SOURCE INFORMATION:

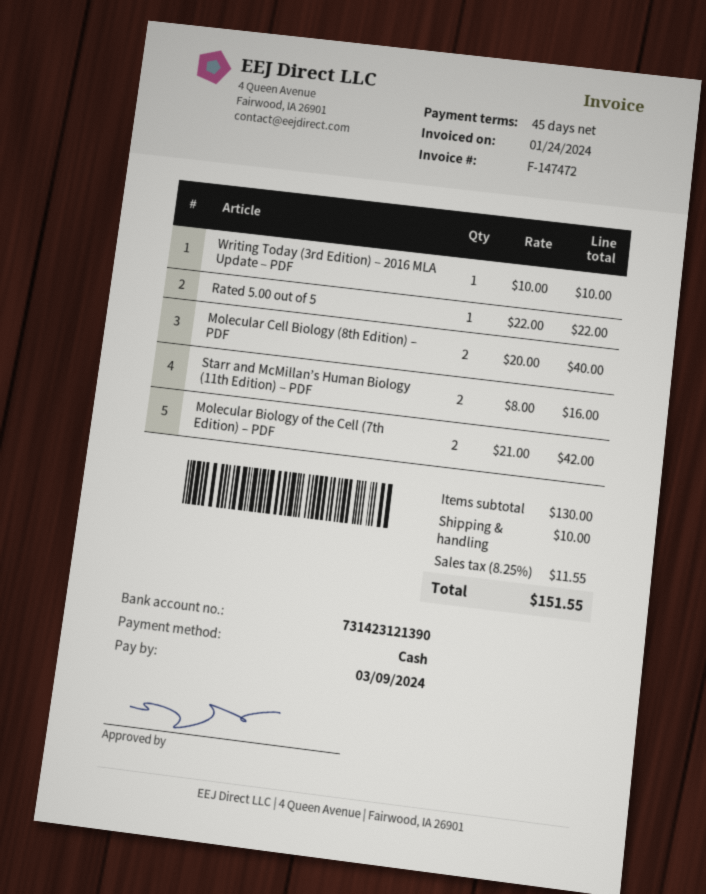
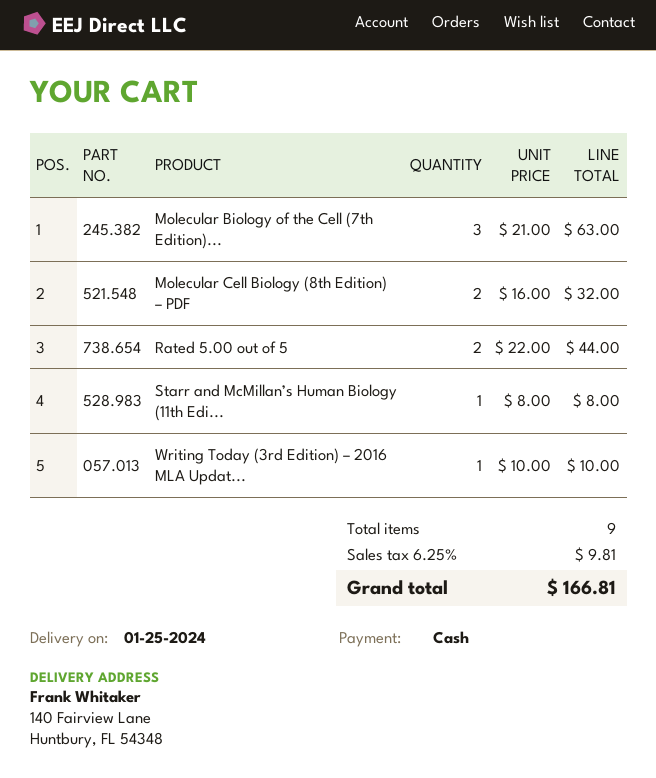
Rated 5.00 out of 5: 1 x 22.00 = 22.00 -> 2 x 22.00 = 44.00
Molecular Cell Biology (8th Edition) – PDF: 2 x 20.00 = 40.00 -> 2 x 16.00 = 32.00
Starr and McMillan’s Human Biology (11th Edition) – PDF: 2 x 8.00 = 16.00 -> 1 x 8.00 = 8.00
Molecular Biology of the Cell (7th Edition) – PDF: 2 x 21.00 = 42.00 -> 3 x 21.00 = 63.00
shipping: 10.00 -> none
tax: 8.25% = 11.55 -> 6.25% = 9.81
total: 151.55 -> 166.81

EXERCISE: Without the pictures, copy out all the records above exactly.

PROBLEM SOLUTION:
Rated 5.00 out of 5: 1 x 22.00 = 22.00 -> 2 x 22.00 = 44.00
Molecular Cell Biology (8th Edition) – PDF: 2 x 20.00 = 40.00 -> 2 x 16.00 = 32.00
Starr and McMillan’s Human Biology (11th Edition) – PDF: 2 x 8.00 = 16.00 -> 1 x 8.00 = 8.00
Molecular Biology of the Cell (7th Edition) – PDF: 2 x 21.00 = 42.00 -> 3 x 21.00 = 63.00
shipping: 10.00 -> none
tax: 8.25% = 11.55 -> 6.25% = 9.81
total: 151.55 -> 166.81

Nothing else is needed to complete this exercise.